Orman yangınları yerli ve milli köpükle sönüyor

Köpüğün kırmızı renkli olmasının nedenini de açıklayan İpek, “Hava araçlarında pilotun ve yer ekiplerinin ürünün atıldığı yeri görmesi için seçilen bir renk. Ürünün özelliği renginde değil. Hava araçlarının attığı suyun ciddi kısmı rüzgarın ve sıcaklığın etkisi buharlaşıyor ve belli bir miktar yere inebiliyor. Bizim ürünümüzün özelliği, bu suyu çok büyük oranda hacim kaybettirmeden bitki örtüsün üzerine indirmesi, tepe yangını dediğimiz yangını bastırması, soğutma ve geciktirme özelliğinin olması” diye konuştu.

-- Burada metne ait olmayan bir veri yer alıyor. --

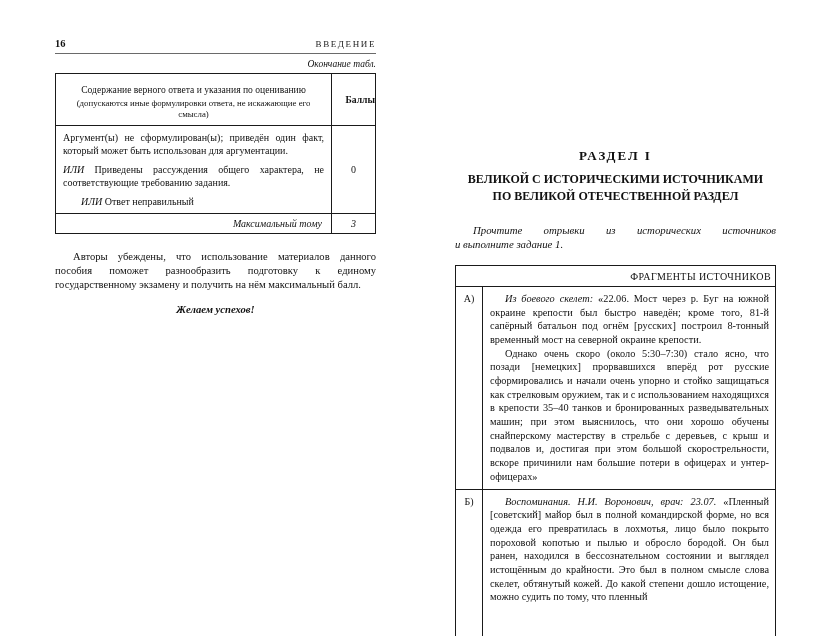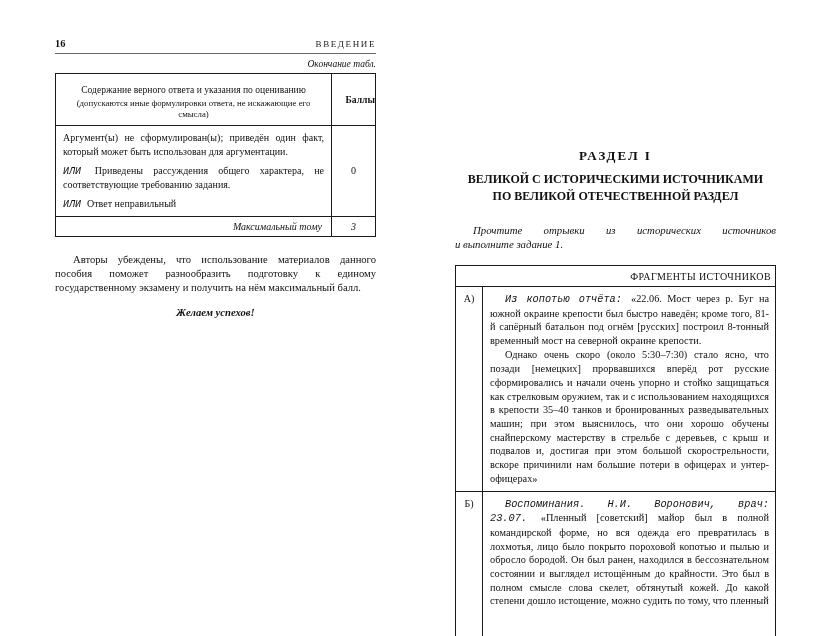"ИЛИ" .it { font-family: Liberation Mono, monospace -> none }
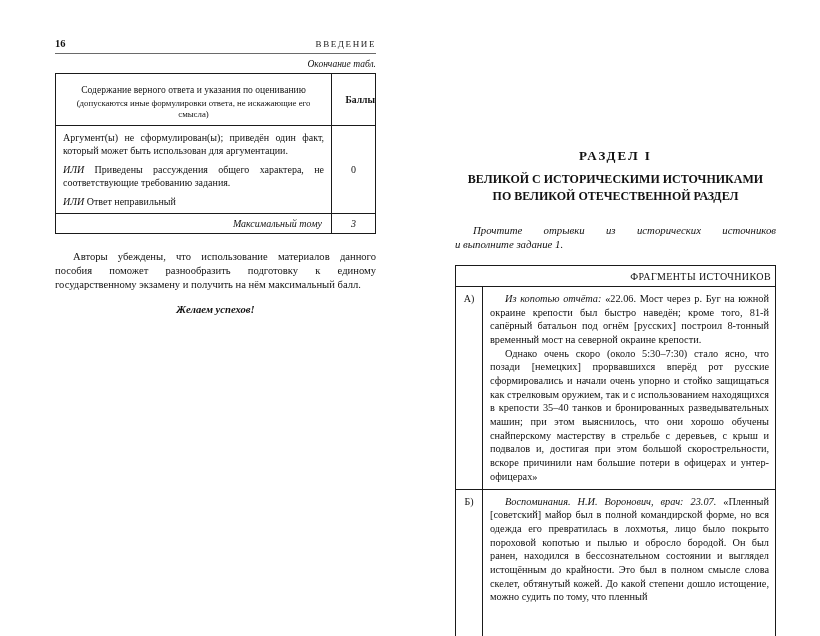"ИЛИ Ответ неправильный" .crit-p:last-child { margin-left: none -> 18px }
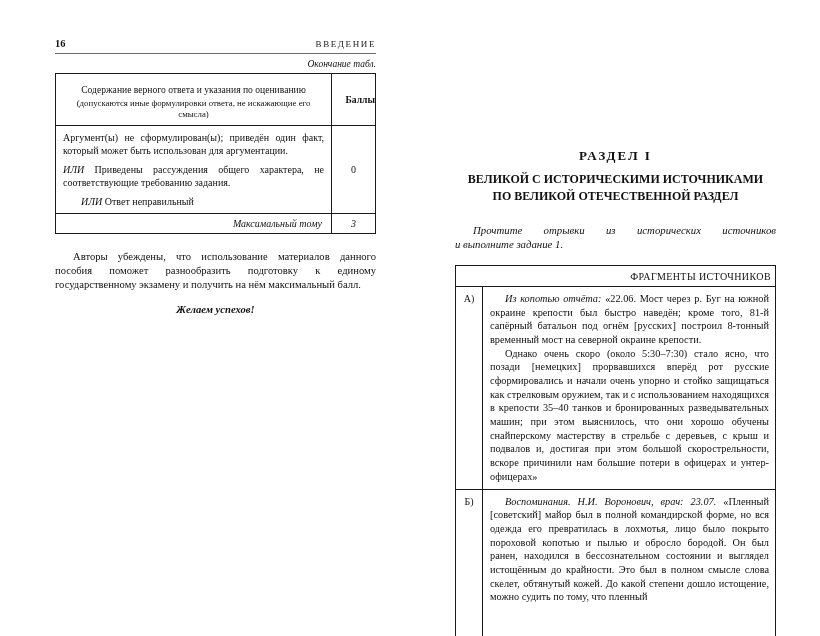"Из копотью отчёта:" span.pfx { text: копотью отчёта -> боевого скелет }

“Doğada gübreye dönüşüyor”

Dünyada birçok ürünün yüzlerce muadilinin olduğunu belirten İpek, “Amerika’da bu ürünü yapan bir firma var ama bizim ürünümüz bunun dışında farklı bir ürün. Yüzde 100 Türk madenlerinden geliştirilmiş yerli ürün. Türk mühendislerinin geliştirdiği bir ürün. Bu dönemlerde dış kaynaklı madenlere muhtaç olmamak, kendi madenlerimizden bu ürünleri geliştirmek stratejik olarak çok önemli. Bu ürün bırakın doğaya zararlı olmayı faydalı bile” diyerek ürünün doğada gübreye dönüştüğünü söyledi.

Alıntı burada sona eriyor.